● Exercise
The entries below contain a stretch that opens with the line containing "column name: Ajustado ->" and closes with the line containing "Tejaspatel Bl | Balls: 38 -> 30"; set down that stretch exactly, both ends included, and nothing else.

● Records for processing
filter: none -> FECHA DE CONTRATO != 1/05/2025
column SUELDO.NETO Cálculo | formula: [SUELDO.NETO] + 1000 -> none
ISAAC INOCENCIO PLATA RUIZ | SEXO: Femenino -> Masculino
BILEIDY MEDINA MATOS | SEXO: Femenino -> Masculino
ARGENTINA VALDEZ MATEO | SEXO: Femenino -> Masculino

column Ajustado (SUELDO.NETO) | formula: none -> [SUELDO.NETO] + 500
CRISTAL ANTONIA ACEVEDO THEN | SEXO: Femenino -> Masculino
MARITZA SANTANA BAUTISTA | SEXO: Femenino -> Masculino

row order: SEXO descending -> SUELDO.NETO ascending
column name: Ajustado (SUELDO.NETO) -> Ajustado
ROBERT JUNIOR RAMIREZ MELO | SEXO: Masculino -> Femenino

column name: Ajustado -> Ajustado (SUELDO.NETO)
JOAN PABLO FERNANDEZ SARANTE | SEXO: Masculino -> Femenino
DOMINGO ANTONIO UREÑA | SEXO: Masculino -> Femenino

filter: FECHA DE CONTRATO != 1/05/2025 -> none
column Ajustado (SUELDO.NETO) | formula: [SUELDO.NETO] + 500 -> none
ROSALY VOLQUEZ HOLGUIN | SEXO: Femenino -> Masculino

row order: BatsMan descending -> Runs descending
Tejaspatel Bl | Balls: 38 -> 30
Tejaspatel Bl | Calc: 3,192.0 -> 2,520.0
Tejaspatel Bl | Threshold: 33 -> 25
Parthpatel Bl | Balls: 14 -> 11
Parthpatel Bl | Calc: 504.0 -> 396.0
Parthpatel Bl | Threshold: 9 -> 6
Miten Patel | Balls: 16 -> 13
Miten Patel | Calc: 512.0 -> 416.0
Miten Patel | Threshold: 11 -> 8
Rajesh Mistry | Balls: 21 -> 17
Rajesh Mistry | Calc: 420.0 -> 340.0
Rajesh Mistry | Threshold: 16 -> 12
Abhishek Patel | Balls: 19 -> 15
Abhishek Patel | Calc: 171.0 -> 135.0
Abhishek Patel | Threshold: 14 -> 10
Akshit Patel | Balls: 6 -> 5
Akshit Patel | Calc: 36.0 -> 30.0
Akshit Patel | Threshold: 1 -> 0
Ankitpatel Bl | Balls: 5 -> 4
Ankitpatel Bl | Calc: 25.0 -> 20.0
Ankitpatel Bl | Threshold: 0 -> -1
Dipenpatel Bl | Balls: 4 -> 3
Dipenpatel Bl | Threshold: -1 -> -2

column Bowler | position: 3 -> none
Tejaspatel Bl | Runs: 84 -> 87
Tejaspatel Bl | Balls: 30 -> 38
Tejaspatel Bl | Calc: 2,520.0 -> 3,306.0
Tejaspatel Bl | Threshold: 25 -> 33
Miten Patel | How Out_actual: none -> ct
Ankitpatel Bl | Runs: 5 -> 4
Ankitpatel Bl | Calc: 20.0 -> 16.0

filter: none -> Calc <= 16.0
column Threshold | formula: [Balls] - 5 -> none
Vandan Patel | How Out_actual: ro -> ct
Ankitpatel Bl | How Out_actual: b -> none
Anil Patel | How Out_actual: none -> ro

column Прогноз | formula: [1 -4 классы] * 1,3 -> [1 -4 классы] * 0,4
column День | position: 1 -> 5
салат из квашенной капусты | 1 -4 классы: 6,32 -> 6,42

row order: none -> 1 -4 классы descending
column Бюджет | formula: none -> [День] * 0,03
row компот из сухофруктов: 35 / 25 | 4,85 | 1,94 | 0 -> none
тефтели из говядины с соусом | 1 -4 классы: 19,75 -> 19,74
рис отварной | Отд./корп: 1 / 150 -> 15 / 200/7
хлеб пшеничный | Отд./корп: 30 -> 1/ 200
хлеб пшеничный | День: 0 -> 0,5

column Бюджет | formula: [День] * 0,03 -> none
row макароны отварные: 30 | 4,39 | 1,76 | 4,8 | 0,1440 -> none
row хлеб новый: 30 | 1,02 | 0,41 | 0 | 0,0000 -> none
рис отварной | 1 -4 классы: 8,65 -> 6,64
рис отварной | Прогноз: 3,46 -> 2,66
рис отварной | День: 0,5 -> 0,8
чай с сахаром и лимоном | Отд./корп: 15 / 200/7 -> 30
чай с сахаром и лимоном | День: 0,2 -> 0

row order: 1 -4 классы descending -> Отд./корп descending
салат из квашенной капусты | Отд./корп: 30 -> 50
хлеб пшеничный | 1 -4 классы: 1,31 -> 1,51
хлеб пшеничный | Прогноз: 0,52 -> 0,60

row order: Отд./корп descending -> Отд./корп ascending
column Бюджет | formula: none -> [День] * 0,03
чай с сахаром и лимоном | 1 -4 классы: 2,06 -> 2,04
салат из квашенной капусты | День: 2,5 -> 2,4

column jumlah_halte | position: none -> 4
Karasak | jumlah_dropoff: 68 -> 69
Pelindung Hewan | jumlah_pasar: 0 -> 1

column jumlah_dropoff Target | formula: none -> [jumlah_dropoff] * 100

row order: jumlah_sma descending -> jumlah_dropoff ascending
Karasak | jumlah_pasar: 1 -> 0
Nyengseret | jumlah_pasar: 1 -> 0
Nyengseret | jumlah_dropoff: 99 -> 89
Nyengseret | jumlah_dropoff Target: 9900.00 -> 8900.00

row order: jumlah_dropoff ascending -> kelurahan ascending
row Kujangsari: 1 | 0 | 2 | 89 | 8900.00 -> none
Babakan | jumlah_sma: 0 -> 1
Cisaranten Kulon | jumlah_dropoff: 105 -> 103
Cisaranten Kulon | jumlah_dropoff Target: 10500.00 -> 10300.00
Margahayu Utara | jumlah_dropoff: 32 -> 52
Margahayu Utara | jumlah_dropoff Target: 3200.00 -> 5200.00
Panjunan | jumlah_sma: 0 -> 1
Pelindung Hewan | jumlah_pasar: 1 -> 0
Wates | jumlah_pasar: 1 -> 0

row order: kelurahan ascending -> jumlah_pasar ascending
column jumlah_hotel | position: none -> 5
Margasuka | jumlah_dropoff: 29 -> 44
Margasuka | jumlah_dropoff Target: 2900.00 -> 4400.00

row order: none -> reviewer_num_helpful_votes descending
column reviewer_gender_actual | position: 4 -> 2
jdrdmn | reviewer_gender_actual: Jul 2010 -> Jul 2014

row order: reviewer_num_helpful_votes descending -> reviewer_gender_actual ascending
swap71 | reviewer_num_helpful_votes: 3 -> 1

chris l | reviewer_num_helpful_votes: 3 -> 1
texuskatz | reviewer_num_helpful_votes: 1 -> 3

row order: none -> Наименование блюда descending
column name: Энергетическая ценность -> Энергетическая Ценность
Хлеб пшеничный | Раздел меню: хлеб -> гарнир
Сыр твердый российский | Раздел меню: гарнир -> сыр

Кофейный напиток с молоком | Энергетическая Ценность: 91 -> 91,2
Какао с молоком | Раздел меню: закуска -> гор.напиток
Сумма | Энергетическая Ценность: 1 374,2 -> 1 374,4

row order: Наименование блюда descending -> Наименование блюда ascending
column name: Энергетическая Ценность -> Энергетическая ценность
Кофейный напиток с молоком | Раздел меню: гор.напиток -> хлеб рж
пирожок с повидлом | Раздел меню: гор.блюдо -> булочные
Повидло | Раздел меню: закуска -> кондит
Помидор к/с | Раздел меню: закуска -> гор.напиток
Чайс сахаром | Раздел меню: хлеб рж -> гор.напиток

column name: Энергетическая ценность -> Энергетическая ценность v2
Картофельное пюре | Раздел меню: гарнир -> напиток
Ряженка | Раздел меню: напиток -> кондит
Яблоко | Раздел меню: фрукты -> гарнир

● The answer
column name: Ajustado -> Ajustado (SUELDO.NETO)
JOAN PABLO FERNANDEZ SARANTE | SEXO: Masculino -> Femenino
DOMINGO ANTONIO UREÑA | SEXO: Masculino -> Femenino

filter: FECHA DE CONTRATO != 1/05/2025 -> none
column Ajustado (SUELDO.NETO) | formula: [SUELDO.NETO] + 500 -> none
ROSALY VOLQUEZ HOLGUIN | SEXO: Femenino -> Masculino

row order: BatsMan descending -> Runs descending
Tejaspatel Bl | Balls: 38 -> 30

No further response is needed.